This release was issued under a previous government.
The mountain pine beetle threatens six million hectares of Alberta’s pine forest and affects the activities of more than half of the major forest companies operating in the province.
In order to protect Alberta’s crucial forestry industry, the province is providing Whitecourt with $29,000 and Woodlands County with $26,000 for the control, suppression and eradication of mountain pine beetle on municipal and private lands. The funds are part of the Mountain Pine Beetle Municipal Grant Funding Program which helps communities minimize the spread of mountain pine beetle infestations in their areas.
“Our best chance to combat the mountain pine beetle infestation is if our government partners with local municipalities on aggressive and proactive detection and control programs. This funding will help us work with the Town of Whitecourt and Woodlands County to do that.”

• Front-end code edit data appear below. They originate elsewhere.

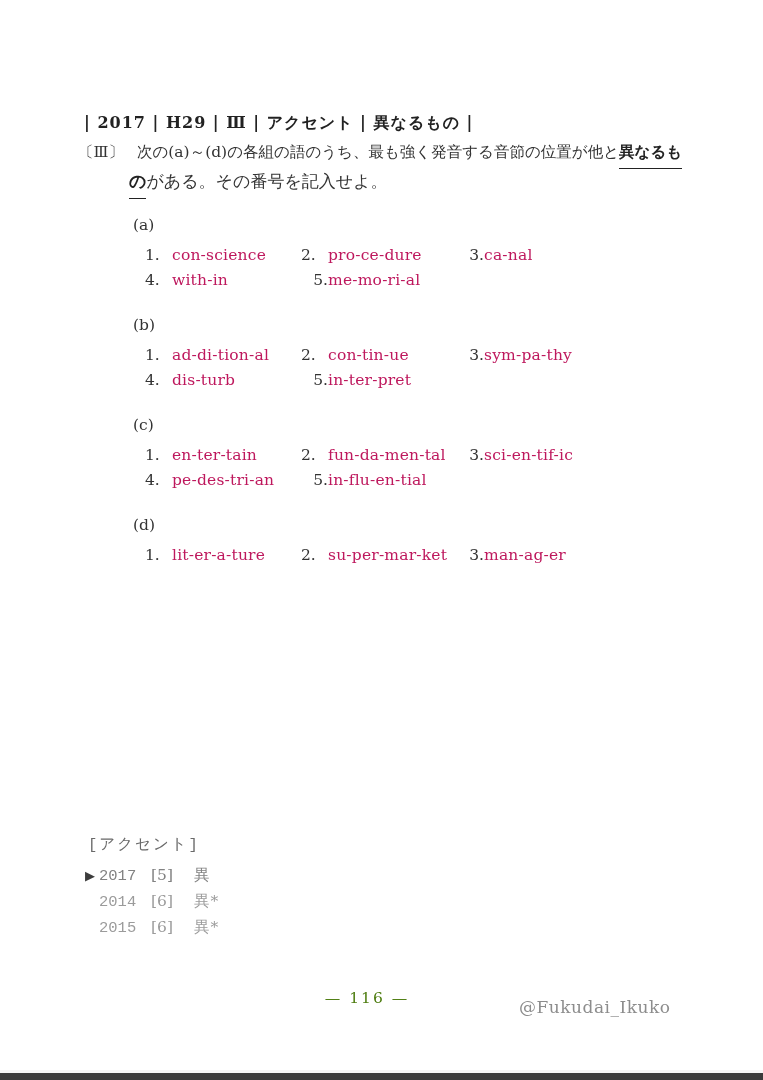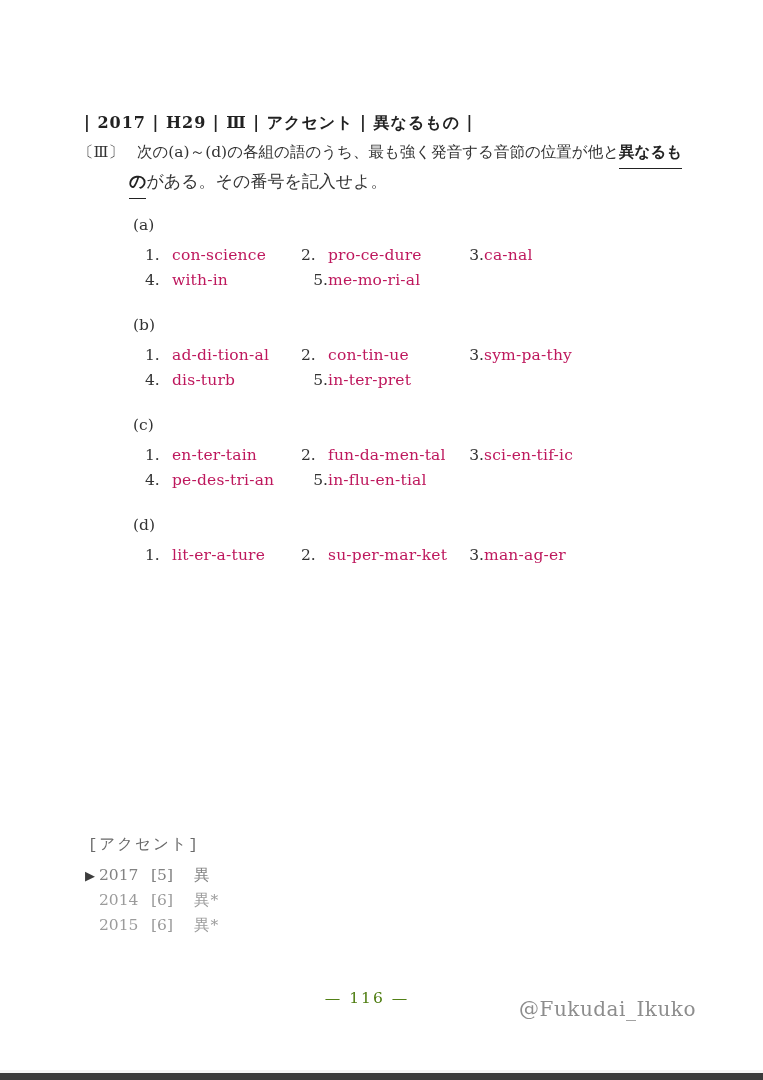--- a/index.html
+++ b/index.html
@@ -95,7 +95,7 @@
     font-size: 13px;
     font-family: "DejaVu Sans", sans-serif;
   }
-  .a-year { display: inline-block; width: 42px; }
+  .a-year { display: inline-block; width: 42px; font-family: Liberation Mono, monospace; }
   .a-count { display: inline-block; width: 34px; margin-left: 10px; }
   .a-tag { display: inline-block; margin-left: 9px; letter-spacing: 1px; }
   

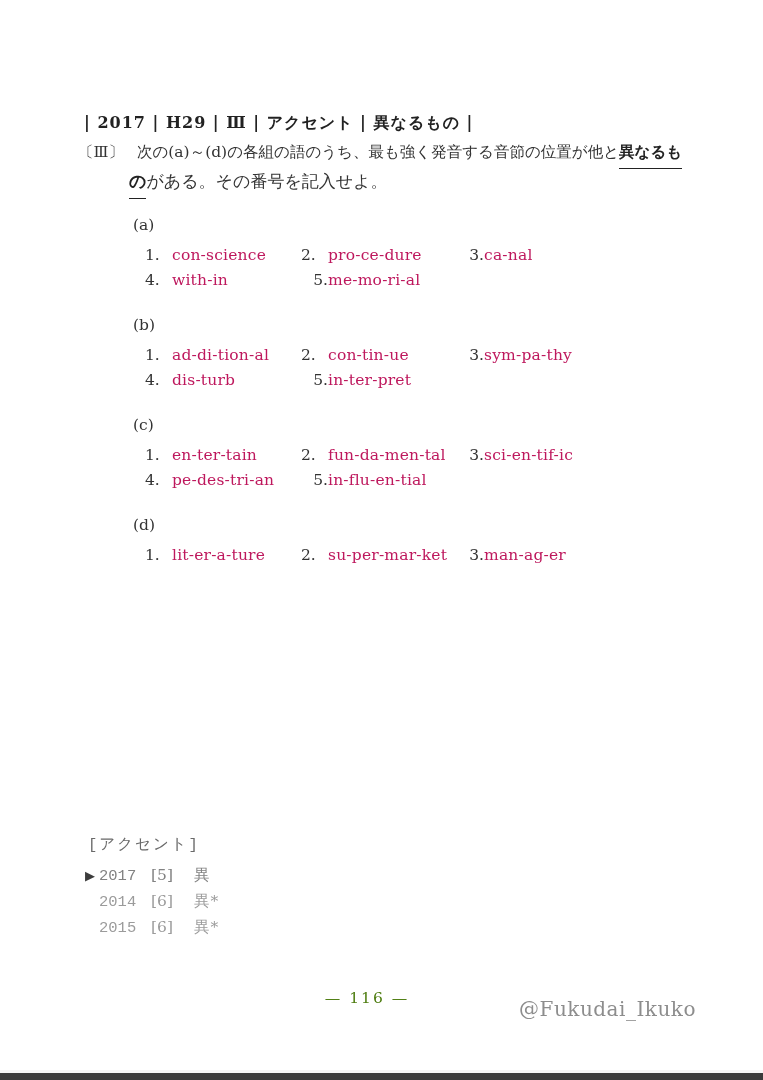--- a/index.html
+++ b/index.html
@@ -111,7 +111,7 @@
   .watermark {
     position: absolute;
     left: 519px; top: 997px;
-    font-size: 20px;
+    font-size: 17px;
     color: #8d8d8d;
     letter-spacing: 0.5px;
     white-space: nowrap;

“On behalf of the Town of Whitecourt, thank you to the Government of Alberta for its continued support of our local mountain pine beetle program. For several years, with Alberta Agriculture and Forestry’s support, our community has conducted local surveys and control work to minimize the effect of an infestation. Whitecourt is heavily invested in the forest industry, and the control of this insect is vital to our economic, environmental, and social health.”
“From a municipal point of view, one of the greatest supports from the provincial government has been the pine beetle mitigation. Keeping our forests healthy is vital to the viability of our communities in Woodlands County. This new grant will help strengthen our local mountain pine beetle program. It will assist in educating our residents and stakeholders in identifying trees infected by the pest.”
Quick facts about mountain pine beetle
- Mountain pine beetle threatens six million hectares of Alberta’s pine forest.
- The value of pure pine stands in Alberta is more than $8 billion.
- Last year, more than 92,000 trees across the province were cut and burned to help control the mountain pine beetle outbreak.
- More than half of the major forest companies operating in Alberta are reliant on pine to continue operations.